Saginaw, TX – Jose Gayton died in a tank explosion Friday morning at the Troxell Trailer Manufacturing facility in Saginaw, TX just outside of Fort Worth. Two more employees were injured in the industrial accident.
MedStar EMS was called to Troxell Trailer Manufacturing to respond to the accident. Matt Zavadsky with MedStar says some sort of pressurized explosion took place in one of several metal buildings at the location. No fire occurred.
Three men were taken to Texas Health Harris Methodist for treatment, and Jose Gayton, 34, later died. Another victim had serious injuries, and the third suffered minor injuries as a result of the industrial blast.
Houston, TX – A cutting-table explosion resulted in the death of a 31-year-old employee at Madden Bolt Corp in August 2014. The explosion hurled the employee and a steel plate into the air. The plate then landed on the fallen worker. This is the second person killed in a year at the Houston-based employer – In September 2013, a forklift driver died after the machine turned over and pinned him underneath. As a result, OSHA has cited the Houston-based employer for 10 alleged serious violations. Madden Bolt manufactures bolts, custom steel plate products and assemblies, employing about 130 workers.
“When an employee is killed by a preventable workplace hazard, this is no accident. It means the employer failed to protect workers from dangers that can cause injury, illness or, in this case, another needless death,” said Josh Flesher, acting area director for OSHA’s Houston North Area Office. OSHA has proposed fines totaling $44,800.
An inspection that followed the August explosion found alleged serious violations that include failing to ensure that the air and gas concentration in the cutting table did not accumulate to create an explosion; protect fuel cylinders from damage; place safety guards on band saws and a pipe press that exposed workers to being caught in the machinery; cover live electrical parts on equipment; and outline proper procedures to shut down equipment while performing maintenance.
St. Louis, MO – A flash fire caused by a propane forklift accident sent four Saia Freight employees to the hospital in August 2014 and has resulted in numerous OSHA fines for the company.
Two forklift operators were changing a propane tank on a liquefied petroleum gas-powered forklift inside a freight trailer when a loose coupling connection allowed liquid propane to leak, vaporize, and ignite.
The resulting flash fire caused burns – A lead forklift operator and a newly hired worker suffered critical burns, another worker sustained burns to his legs while he helped extinguish his coworkers’ clothing, and a fourth worker using a forklift nearby also received burns.
As a result, OSHA has cited Saia Motor with one willful and 11 serious safety and health violations and proposed penalties of $119,000. OSHA issued a willful violation for Saia’s use of several powered industrial trucks with defective or bypassed safety switches.
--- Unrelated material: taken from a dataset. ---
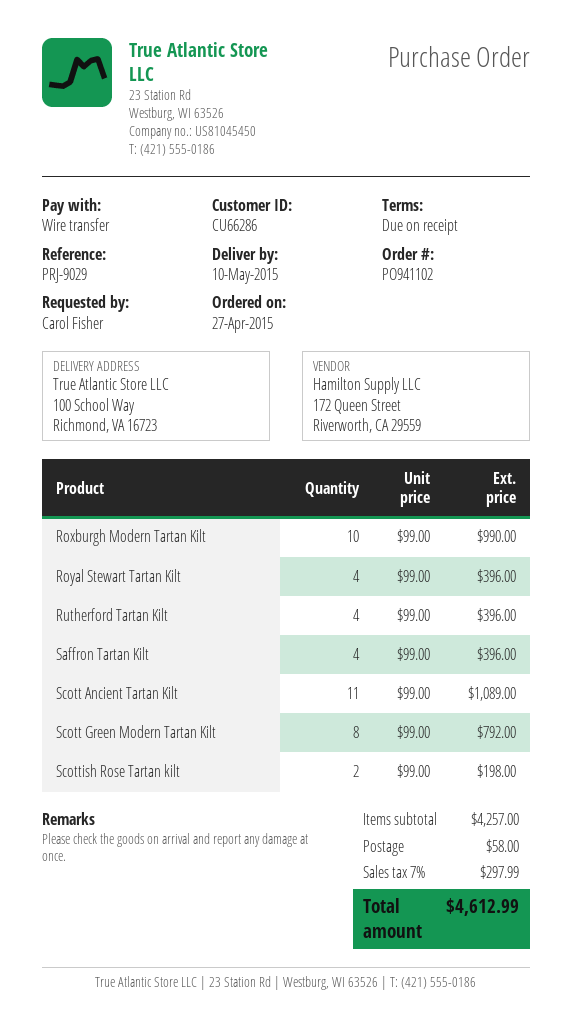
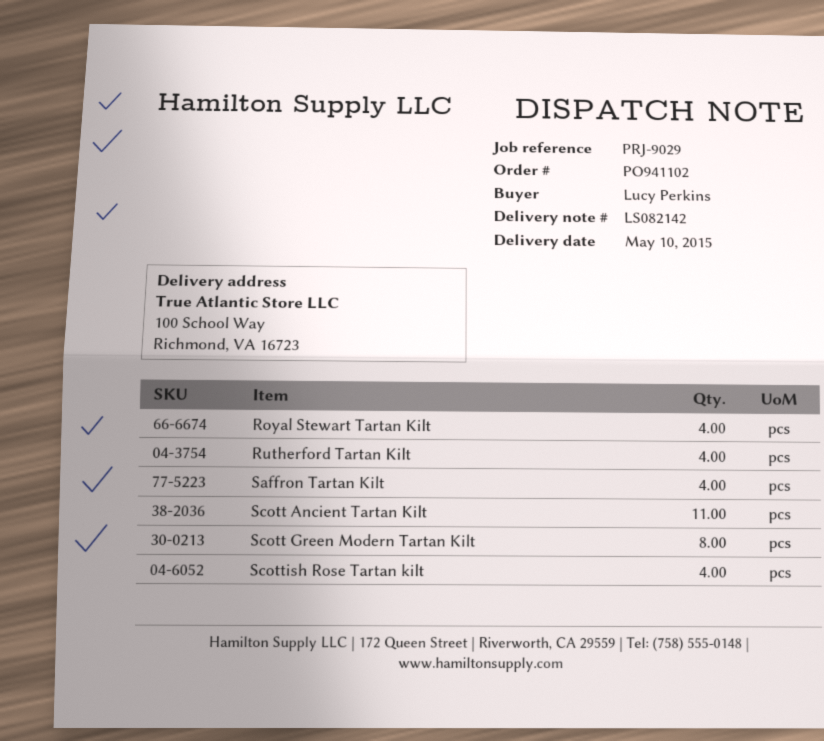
ordered by: Carol Fisher -> Lucy Perkins
Roxburgh Modern Tartan Kilt: 10 -> none
Scottish Rose Tartan kilt: 2 -> 4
“Workers must be trained to avoid deadly combinations of flammable fuels, ignition sources and confined spaces, which allow vapors to ignite quickly,” said Bill McDonald, OSHA’s area director in St. Louis. “This incident should remind all employers that using forklifts is one of the hazards workers may face daily.”
OSHA issued serious violations for: not evacuating the work area after flammable gas was released (fire evacuation plans were not carried out); not requiring forklift propane containers be switched in an adequately ventilated area; mounting gas containers on the cylinder indexing pin correctly; training workers on extremely flammable gas hazards; requiring hand and eye protection when changing cylinders; labeling hazardous chemicals in the maintenance; and training powered industrial truck operators. Several electrical safety hazards also were found.